Exercise brief — The records below are to be copied word for word, with every picture left out.

Data items —
►

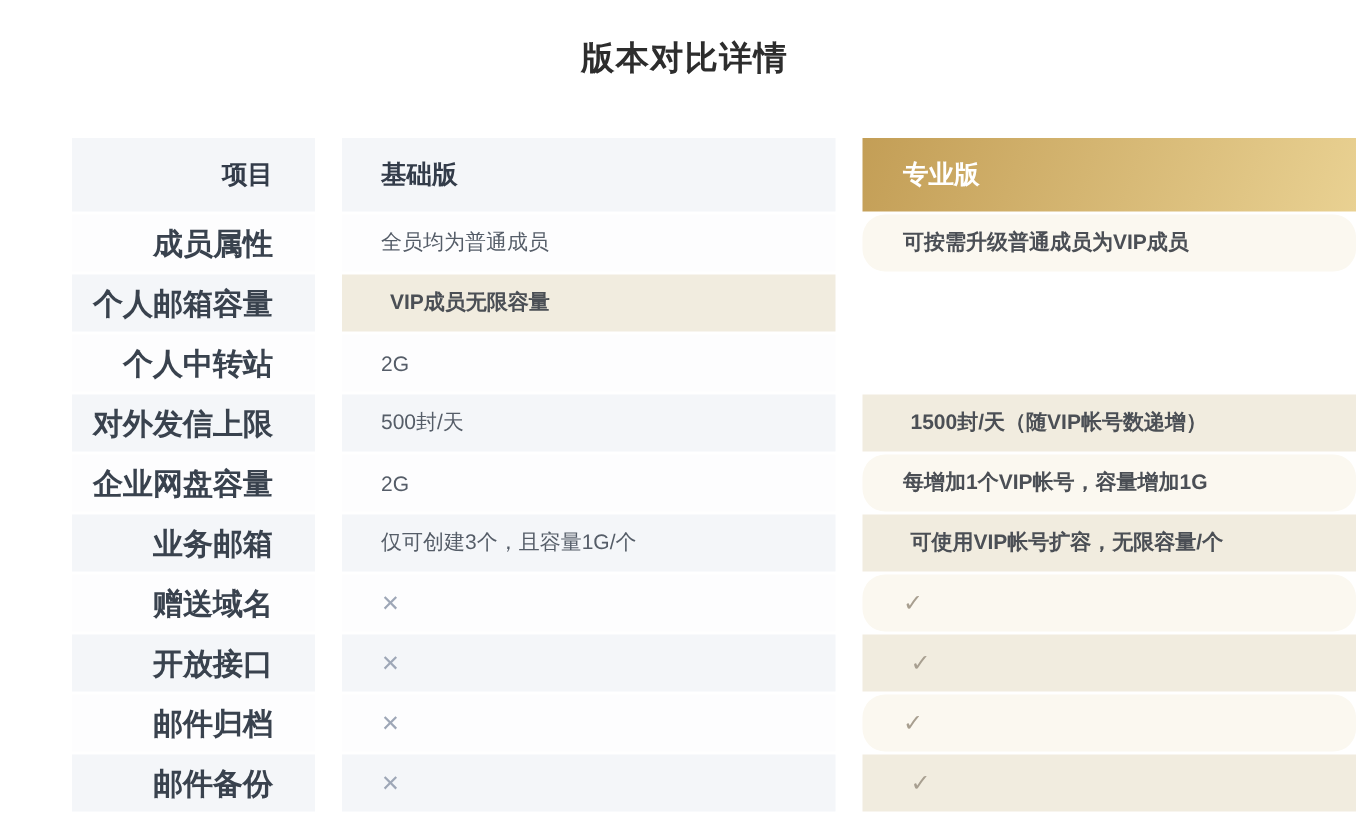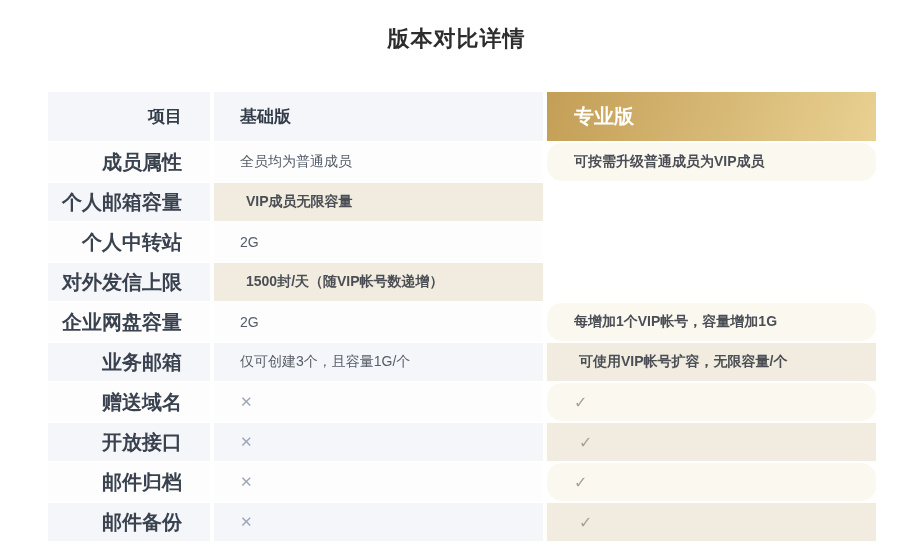--- a/index.html
+++ b/index.html
@@ -20,21 +20,21 @@
     left: 48px;
     top: 92px;
     width: 824px;
     display: flex;
     flex-direction: column;
     gap: 2px;
   }
   .tr {
     display: grid;
     grid-template-columns: 162px 329px 329px;
-    column-gap: 4px;
+    column-gap: 18px;
   }
   .td {
     display: flex;
     align-items: center;
     height: 38px;
     overflow: hidden;
     white-space: nowrap;
   }
   .tr.header .td { height: 49px; }
 
@@ -62,21 +62,21 @@
 
   
   .tr.header .c1, .tr.header .c2 {
     background: #f4f6f9;
     font-size: 17px;
     font-weight: bold;
     color: #333c4a;
   }
   .tr.header .c3 {
     background: linear-gradient(110deg, #c39e56 0%, #e9d192 100%);
-    font-size: 20px;
+    font-size: 17px;
     font-weight: bold;
     color: #ffffff;
   }
 
   
   .tr.odd .c1, .tr.odd .c2 { background: #fdfdfe; }
   .tr.even .c1, .tr.even .c2 { background: #f4f6f9; }
   .tr.odd .c3 { background: #fbf8f0; border-radius: 15px; }
   .tr.even .c3 { background: #f1ecdf; padding-left: 32px; }
 
@@ -108,20 +108,21 @@
     <div class="td c3">VIP成员无限容量</div>
   </div>
 
   <div class="tr odd">
     <div class="td c1">个人中转站</div>
     <div class="td c2">2G</div>
   </div>
 
   <div class="tr even">
     <div class="td c1">对外发信上限</div>
+    <div class="td c2">500封/天</div>
     <div class="td c3">1500封/天（随VIP帐号数递增）</div>
   </div>
 
   <div class="tr odd">
     <div class="td c1">企业网盘容量</div>
     <div class="td c2">2G</div>
     <div class="td c3">每增加1个VIP帐号，容量增加1G</div>
   </div>
 
   <div class="tr even">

◄

Answer below —
--- a/index.html
+++ b/index.html
@@ -20,21 +20,21 @@
     left: 48px;
     top: 92px;
     width: 824px;
     display: flex;
     flex-direction: column;
     gap: 2px;
   }
   .tr {
     display: grid;
     grid-template-columns: 162px 329px 329px;
-    column-gap: 4px;
+    column-gap: 18px;
   }
   .td {
     display: flex;
     align-items: center;
     height: 38px;
     overflow: hidden;
     white-space: nowrap;
   }
   .tr.header .td { height: 49px; }
 
@@ -62,21 +62,21 @@
 
   
   .tr.header .c1, .tr.header .c2 {
     background: #f4f6f9;
     font-size: 17px;
     font-weight: bold;
     color: #333c4a;
   }
   .tr.header .c3 {
     background: linear-gradient(110deg, #c39e56 0%, #e9d192 100%);
-    font-size: 20px;
+    font-size: 17px;
     font-weight: bold;
     color: #ffffff;
   }
 
   
   .tr.odd .c1, .tr.odd .c2 { background: #fdfdfe; }
   .tr.even .c1, .tr.even .c2 { background: #f4f6f9; }
   .tr.odd .c3 { background: #fbf8f0; border-radius: 15px; }
   .tr.even .c3 { background: #f1ecdf; padding-left: 32px; }
 
@@ -108,20 +108,21 @@
     <div class="td c3">VIP成员无限容量</div>
   </div>
 
   <div class="tr odd">
     <div class="td c1">个人中转站</div>
     <div class="td c2">2G</div>
   </div>
 
   <div class="tr even">
     <div class="td c1">对外发信上限</div>
+    <div class="td c2">500封/天</div>
     <div class="td c3">1500封/天（随VIP帐号数递增）</div>
   </div>
 
   <div class="tr odd">
     <div class="td c1">企业网盘容量</div>
     <div class="td c2">2G</div>
     <div class="td c3">每增加1个VIP帐号，容量增加1G</div>
   </div>
 
   <div class="tr even">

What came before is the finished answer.